# Where do you buy 48" T5HO lamp?



## baishui (Jan 7, 2014)

Both the two lamps on my Aquatic Life 48" light fixture went dark last night, and checking BigAl's, the price for each of them is $38. That's ridiculous, cause it's only $20 to $22 on its US site.

Is there anywhere else I could buy the lamp?

Thanks


----------



## cb1021 (Sep 21, 2009)

Yea they're expensive.

http://www.bulbspro.com/lightbulbs/fluorescent-tubes/linear-ft/t5-t5-ho/f54t5-ho-4-ft/6500k.html

I'm going to pick up bulbs from there when I get a chance.

$5 - $7.5/each

They have 6,500K or 5,000k


----------



## baishui (Jan 7, 2014)

7 bucks for a lamp that sells 38 at Big Al's? Isn't that too good to be true? 

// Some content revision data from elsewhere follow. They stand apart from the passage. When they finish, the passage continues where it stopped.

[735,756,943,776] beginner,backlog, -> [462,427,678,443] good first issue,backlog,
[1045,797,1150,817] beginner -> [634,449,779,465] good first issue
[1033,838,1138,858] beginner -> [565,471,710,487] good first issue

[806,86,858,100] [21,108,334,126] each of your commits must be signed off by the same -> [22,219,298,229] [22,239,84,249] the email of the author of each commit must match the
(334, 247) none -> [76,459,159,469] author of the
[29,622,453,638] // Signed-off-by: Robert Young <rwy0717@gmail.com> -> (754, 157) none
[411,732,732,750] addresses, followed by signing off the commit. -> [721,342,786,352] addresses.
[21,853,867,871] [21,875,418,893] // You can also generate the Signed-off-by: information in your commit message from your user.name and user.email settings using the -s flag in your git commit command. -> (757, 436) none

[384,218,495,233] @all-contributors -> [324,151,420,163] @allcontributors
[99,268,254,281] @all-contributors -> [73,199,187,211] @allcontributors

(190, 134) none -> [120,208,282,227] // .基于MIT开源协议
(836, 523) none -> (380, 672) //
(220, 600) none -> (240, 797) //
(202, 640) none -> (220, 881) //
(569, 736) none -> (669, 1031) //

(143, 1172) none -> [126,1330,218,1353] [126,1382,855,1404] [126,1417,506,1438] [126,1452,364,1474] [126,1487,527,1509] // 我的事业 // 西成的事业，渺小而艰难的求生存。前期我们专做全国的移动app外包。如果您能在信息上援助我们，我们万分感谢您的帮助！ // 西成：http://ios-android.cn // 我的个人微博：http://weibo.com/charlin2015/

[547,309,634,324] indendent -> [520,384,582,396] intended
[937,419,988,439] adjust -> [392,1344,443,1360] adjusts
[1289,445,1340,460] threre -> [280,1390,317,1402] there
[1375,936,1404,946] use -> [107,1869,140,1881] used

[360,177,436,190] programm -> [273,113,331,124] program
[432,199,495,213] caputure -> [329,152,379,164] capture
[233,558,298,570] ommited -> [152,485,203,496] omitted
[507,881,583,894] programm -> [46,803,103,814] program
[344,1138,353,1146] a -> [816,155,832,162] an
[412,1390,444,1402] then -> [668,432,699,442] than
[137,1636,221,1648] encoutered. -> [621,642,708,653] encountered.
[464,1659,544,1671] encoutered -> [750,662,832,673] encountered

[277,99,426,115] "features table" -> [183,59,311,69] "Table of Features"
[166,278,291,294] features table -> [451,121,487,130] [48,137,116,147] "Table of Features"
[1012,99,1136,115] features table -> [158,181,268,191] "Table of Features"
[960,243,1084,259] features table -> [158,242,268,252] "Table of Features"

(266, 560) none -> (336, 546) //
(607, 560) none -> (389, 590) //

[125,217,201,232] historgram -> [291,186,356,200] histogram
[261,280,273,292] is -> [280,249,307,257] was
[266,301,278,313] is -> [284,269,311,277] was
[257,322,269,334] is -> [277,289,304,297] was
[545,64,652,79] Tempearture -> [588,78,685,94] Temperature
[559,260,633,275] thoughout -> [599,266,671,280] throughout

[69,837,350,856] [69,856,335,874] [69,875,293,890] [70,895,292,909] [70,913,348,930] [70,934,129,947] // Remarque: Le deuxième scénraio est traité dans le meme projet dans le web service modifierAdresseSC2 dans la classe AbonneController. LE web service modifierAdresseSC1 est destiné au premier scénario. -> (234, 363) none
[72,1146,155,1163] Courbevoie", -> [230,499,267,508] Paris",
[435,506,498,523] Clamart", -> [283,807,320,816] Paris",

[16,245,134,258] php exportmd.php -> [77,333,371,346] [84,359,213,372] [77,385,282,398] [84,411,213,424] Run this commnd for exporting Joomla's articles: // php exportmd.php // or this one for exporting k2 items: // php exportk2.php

And can I pick up from there warehouse instead of waiting for a shipment?


----------



## cb1021 (Sep 21, 2009)

Well it's not exactly the same lamp (different life spans, spectrums, etc.). I think it's okay to try though - at that price. 

Yes you can pick these up at their Alden address. I haven't personally been there or ordered these bulbs yet, but I've had a quick chat with them online regarding pick-up.


----------



## baishui (Jan 7, 2014)

Thank you very much! I will give them a try.


----------



## FJoftheH (Apr 16, 2013)

try market village's lucky aquarium I remember i bought mine for $25 for fluval and other name brand ones. alot cheaper then big als. Or try petsandponds.com and find the one you want and than price match with big als so you get even cheaper from big al. only problem is its shipping since its online site.


----------



## FJoftheH (Apr 16, 2013)

or even try this place

http://www.aquariumsupplies.ca/

they also in canada, so just find the one you want and find the exact same thing in big als online site and price match them by calling them. trust me you will save alot doing this


----------